Когда в феврале сгорел дом престарелых, где жили такие же старики, как они, больше недели все ходили словно в оцепенении. Каждый понимал, что их дом вполне может вот точно так же вспыхнуть и выгореть. Больше всего старики негодовали, когда стало известно, что правительство выделило по сто тысяч рублей членам семей погибших в пожаре ветеранов. Шептались, что неправильно поощрять людей, отказавшихся от собственных родителей. При этом каждый нет-нет да поглядывал в сторону молчуна в коляске — уж он-то точно не смог бы выбраться из такой заварушки.
А старик сидел и думал, что, случись пожар в их печальной обители забытых и ненужных, спастись он даже не попытался бы — пожалуй, наоборот, с нетерпением ждал бы, как языки пламени вырывают его из цепких объятий жизни, такой опостылевшей, такой чужой…

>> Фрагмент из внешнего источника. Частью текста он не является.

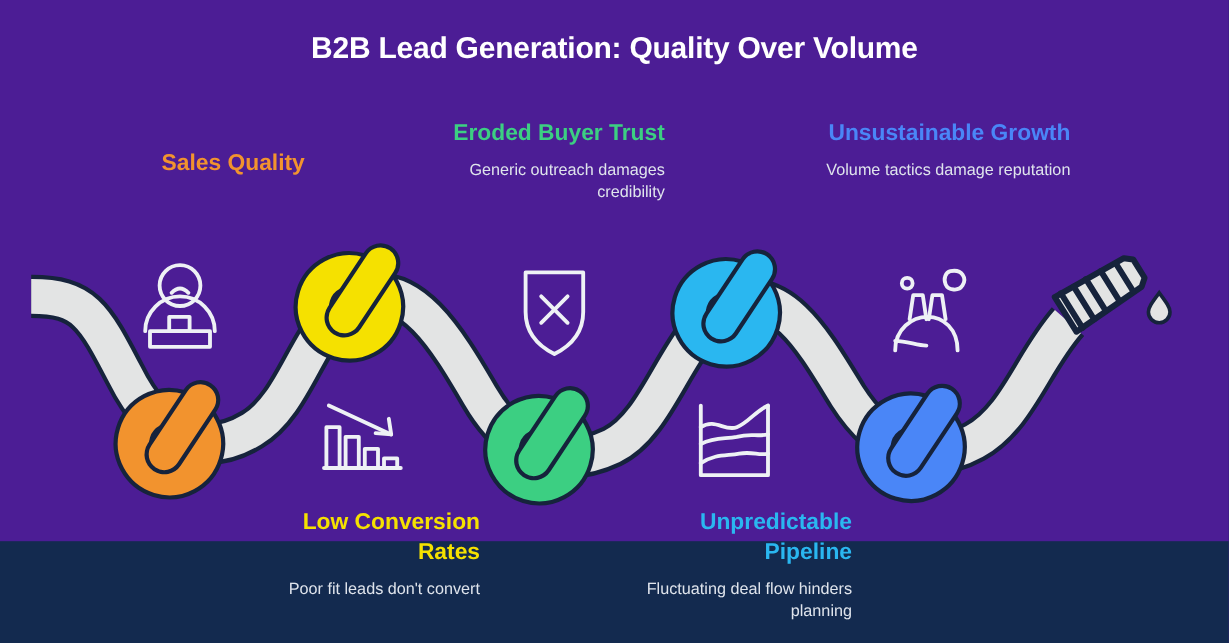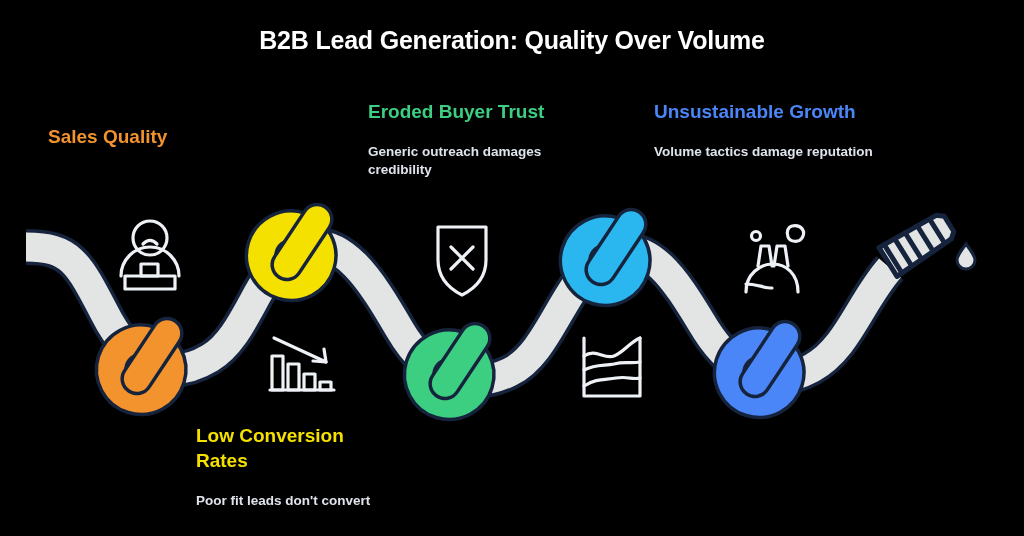--- a/index.html
+++ b/index.html
@@ -9,22 +9,22 @@
   body {
     width: 1024px;
     height: 536px;
     overflow: hidden;
     font-family: "Liberation Sans", sans-serif;
     background: #132a4f;
   }
   #stage {
     position: relative;
     width: 1024px;
-    height: 536px;
-    background: #000000;
+    height: 451px;
+    background: #4c1d95;
   }
 
   
   #title {
     position: absolute;
     top: 26px;
     left: 0;
     width: 1024px;
     text-align: center;
     color: #ffffff;
@@ -38,33 +38,33 @@
     position: absolute;
     left: 0;
     top: 0;
     width: 1024px;
     height: 536px;
   }
 
   
   .label-block {
     position: absolute;
-    text-align: left;
+    text-align: right;
   }
   .label-head {
     font-size: 19px;
     font-weight: bold;
     line-height: 25px;
   }
   .label-desc {
-    margin-top: 19px;
+    margin-top: 9px;
     font-size: 13.5px;
     color: #dfe4ec;
     line-height: 18px;
-    font-weight: bold;
+    font-weight: normal;
   }
 
   #lbl-sales    { left: 48px;  top: 124px; width: 206px; }
   #lbl-trust    { left: 368px; top: 99px;  width: 186px; }
   #lbl-growth   { left: 654px; top: 99px;  width: 238px; }
   #lbl-conv     { left: 196px; top: 423px; width: 204px; }
   #lbl-pipeline { left: 512px; top: 423px; width: 198px; }
 </style>
 </head>
 <body>
@@ -197,14 +197,18 @@
   <div class="label-block" id="lbl-growth">
     <div class="label-head" style="color:#4a86f7">Unsustainable Growth</div>
     <div class="label-desc">Volume tactics damage reputation</div>
   </div>
 
   <div class="label-block" id="lbl-conv">
     <div class="label-head" style="color:#f5e100">Low Conversion Rates</div>
     <div class="label-desc">Poor fit leads don't convert</div>
   </div>
 
+  <div class="label-block" id="lbl-pipeline">
+    <div class="label-head" style="color:#2ab7f0">Unpredictable Pipeline</div>
+    <div class="label-desc">Fluctuating deal flow hinders planning</div>
+  </div>
 
 </div>
 
 </body></html>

Свой первый бой Мишка запомнил навсегда в мельчайших деталях: как он еще не успел вырыть до конца окоп, а стоявшие рядом, будто по команде, скатились в неглубокую яму, как некоторые уже не поднялись, как лежавший рядом мужик лет сорока начал неистово креститься и молиться вслух, а увидевший это молоденький лейтенант принялся на чем свет стоит стыдить беднягу, что, дескать, это непростительно, и после боя мужика ждет неприятный разговор.
Разговора не состоялось — лейтенант, желая личным примером поднять боевой дух солдат, повел их в атаку и одним из первых получил свою порцию смерти. Сорокалетний мужик — тот самый, которому был обещан разнос от лейтенанта, — ползком тащил тело офицера обратно в окоп, чтобы оно не досталось врагу. Он почти успел — очередь прошила обоих у самой насыпи.
Как они отбились, Мишка не понял. Четче всего в памяти отпечатался неприятный звук, когда они пошли в штыковую навстречу подошедшему вплотную фашисту, и его нож — тот самый, с рукоятью из волчьей лапы, — заскрежетал о ребра паренька в немецкой форме.
Второй бой запомнился хуже — детальность исчезла. Потом смерть окружающих стала для Мишки обыденной. Вокруг него постоянно гибли люди. На шамане же не было ни царапины. За умение прекрасно стрелять, прятаться и бесшумно передвигаться — до войны Мишка был охотником — его перевели в разведчики.
С новыми обязанностями Михаил справлялся, зачастую помогая другим ребятам — ведь опыта у него было не в пример больше. Все настолько привыкли к Мишкиной неуязвимости, что просто впали в ступор, когда из очередной вылазки он не вернулся…
Его зажали в клещи. Он чувствовал их дыхание, слышал хриплый лай, знал, где они и кто они, — он сам был охотником, а они пытались сделать из него добычу. Он умел прятаться, он был бесшумен, даже когда они рыскали в полушаге от него, он проливал их кровь, а они даже не понимали, что их становится все меньше и меньше… А в небе радостно галдели вороны…
Они загнали его по всем правилам охоты — из леса шаман выскочил прямо к обрыву, так что деваться было некуда. Они не стреляли — хотели взять живым. Перехватив нож поудобнее, он оскалился, а спустя секунду воронье карканье над лесом разорвал протяжный волчий вой… Шаман знал, что останется жив.
На уговоры Рихард времени больше не тратил. Белоснежный с утра халат был весь забрызган и измазан красным, лицо пленника превратилось в кровавое месиво, один глаз вытек, одна из коленных чашечек была просверлена — Ридль понимал, что слегка перестарался в начале, но теперь ничего не вернешь.
Парень держался. Все так же сидел с отрешенным видом, лишь вздрагивая время от времени, когда оберштурмбаннфюрер переходил на следующий виток допроса.
От боли голова Рихарда просто раскалывалась: она пульсировала огненными вспышками через рваные промежутки времени то медленно, то вновь ускоряясь. Ридль цедил сквозь зубы ругательства, продолжал пытку и злился оттого, что терпел боль не так стойко, как пленный разведчик. Утешало оберштурмбаннфюрера лишь то, что видения больше не повторялись.
О самоубийстве старик никогда даже не задумывался. Ни когда его собирали по кусочкам, ни когда заново учился пользоваться руками, ни когда суставы выворачивало, а каждая клеточка тела начинала ныть, реагируя на погоду. Не ты эту жизнь давал, не тебе и отнимать.
Он сидел перед окном и глядел в небо. Просто так, от нечего делать. И мгновение тянулось за мгновением, часы складывались в дни, недели — в месяцы, а годы — в вечность. Сидя у окна, старик ничего не ждал, ничего не хотел — он просто убивал время до тех пор, пока время не убьет его.